It is the responsibility of the manufacturer to apply the risk classification rules and determine the risk class, based on the intended use of the IVD. The manufacturer should document the justification for placing the IVD into a particular risk class. However it is the responsibility of the regulatory authority or conformity assessment body to confirm that the risk class determined by the manufacturer is consistent with applicable classification rules and appropriate for the intended setting.

When applying the rules, risk considerations will vary depending upon the setting in which a product is intended to be used. For example, several critical aspects are particular to risk considerations for IVDs used in resource-limited settings compared to high-income countries. These include differences in endemicity and prevalence of various diseases, the way the test result is used for clinical-decision making, the level of treatment and care available for a patient with the disease, the availability of follow-up or reference testing, and significant variations in the level of training of professional and non-professional staff utilizing the IVD. This means that the risk classification of an IVD in a low- or middle-income country can be considerably different (usually posing higher risk) to that when evaluated for use of the IVD in a high-income country.
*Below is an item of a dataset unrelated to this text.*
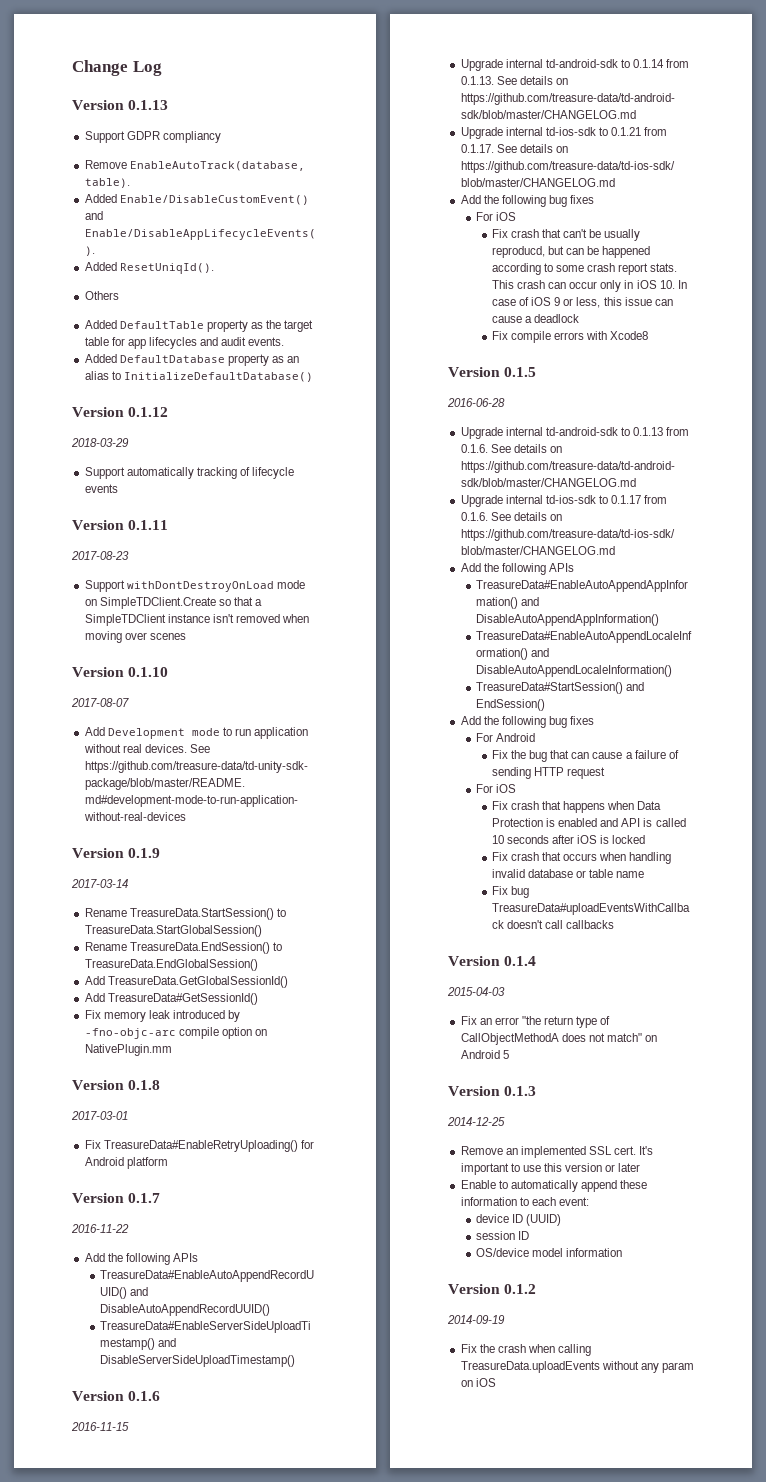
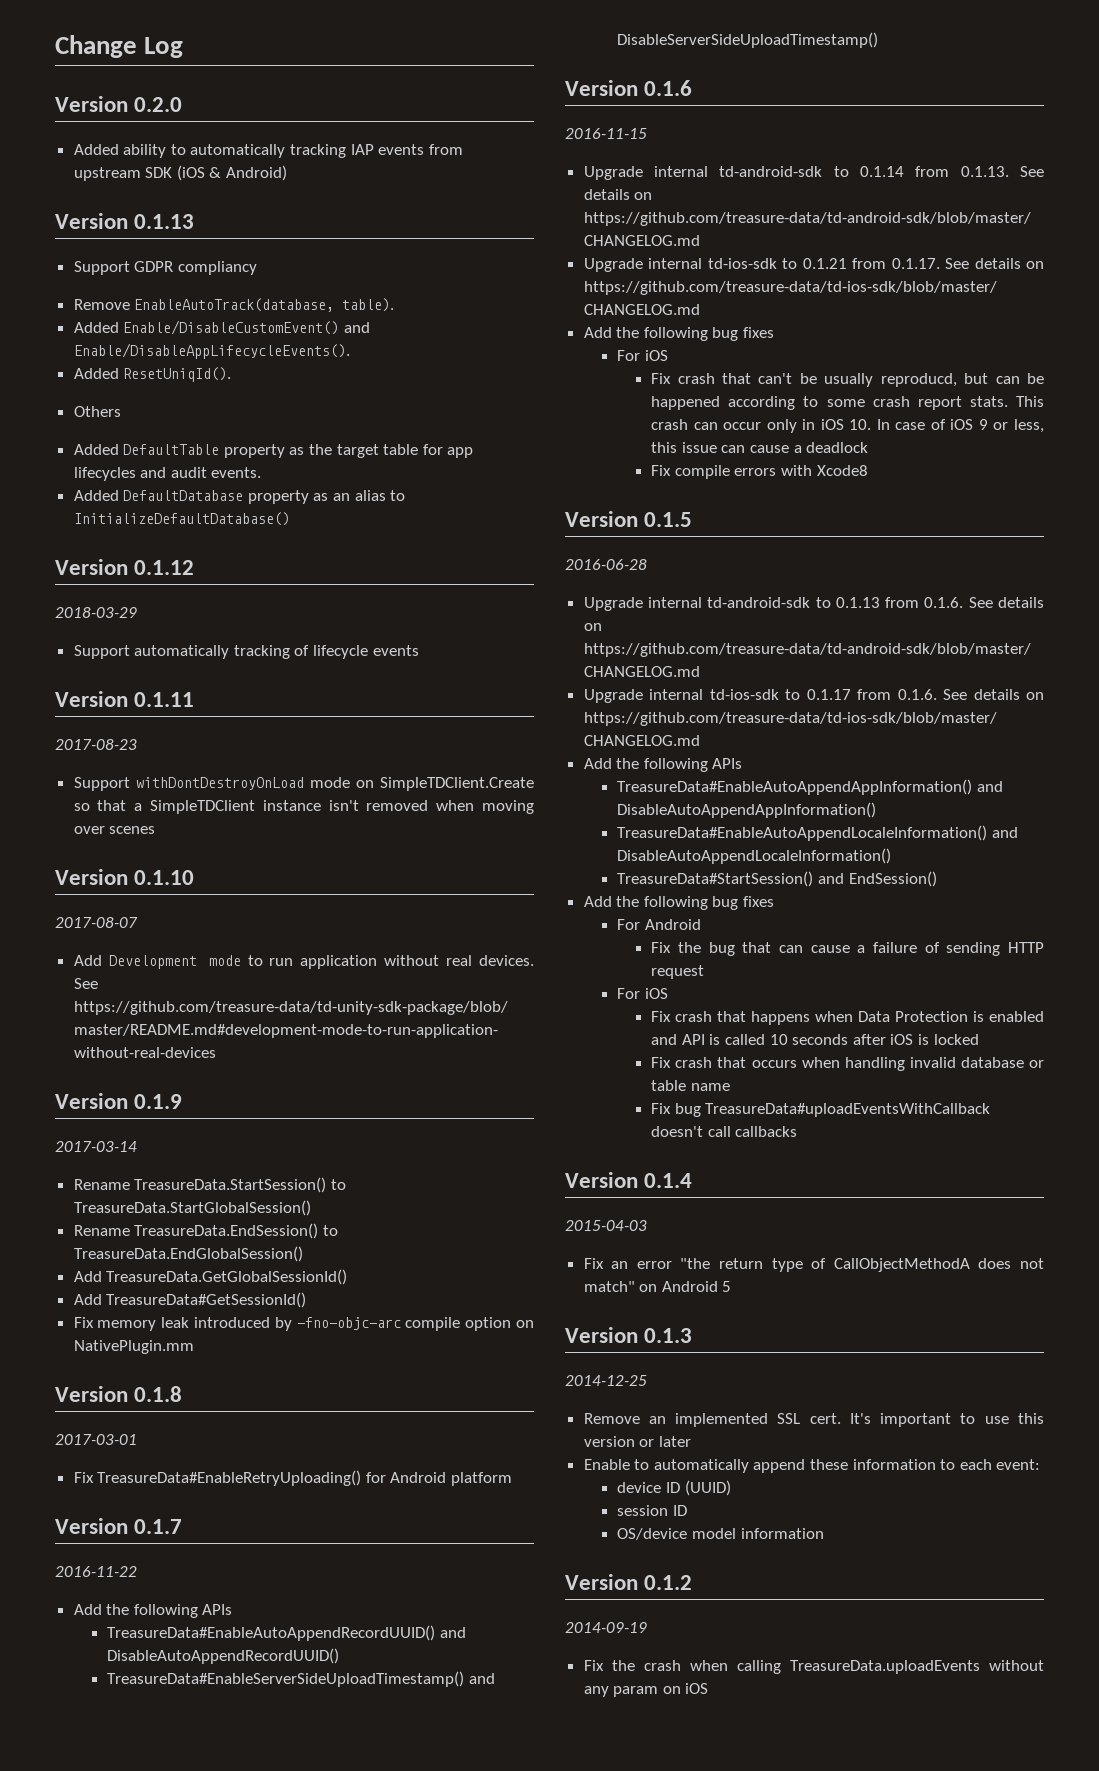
+ Version 0.2.0
+ Added ability to automatically tracking IAP events from upstream SDK (iOS & Android)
It is important to note that the risk classification does not determine the level of effort to be undertaken by the manufacturer to create sufficient evidence of safety and performance of the IVD. All IVDs, no matter the risk class, should be designed and manufactured under conditions that will result in a quality product with an expected level of performance. Rather, risk classification is intended to provide the appropriate amount of oversight by a regulatory authority or conformity assessment body. For instance, the classification does not determine the size and complexity of the clinical performance studies to be undertaken. These are determined by other factors, guided by an appropriate risk analysis conducted by the manufacturer that addresses factors such as the design of the IVD, as well as all performance claims related to intended use such as the intended users and testing population. However, the risk classification may influence the type of information required for assessment. For example, only summary data are usually required for lower risk products, whereas complete data sets are assessed for higher risk products, and information supporting the design and development of a IVD are needed to assess higher risk or novel IVDs.

By using an internationally recognized risk classification scheme for IVDs to determine routine regulatory oversight, regulatory authorities and conformity assessment bodies ensure that the level of assessment is proportionate to the degree of risk, taking into account the benefits offered by the IVD. Such an approach to IVD assessment takes into account the number and diversity of IVDs available, as well as the limited resources available to undertake assessment. Another proven advantage is that the classification scheme is rules-based and not prescriptive. This means it can accommodate new and innovative IVDs. WHO recommends the adoption of this approach for WHO Member States regulating IVDs and those considering doing so.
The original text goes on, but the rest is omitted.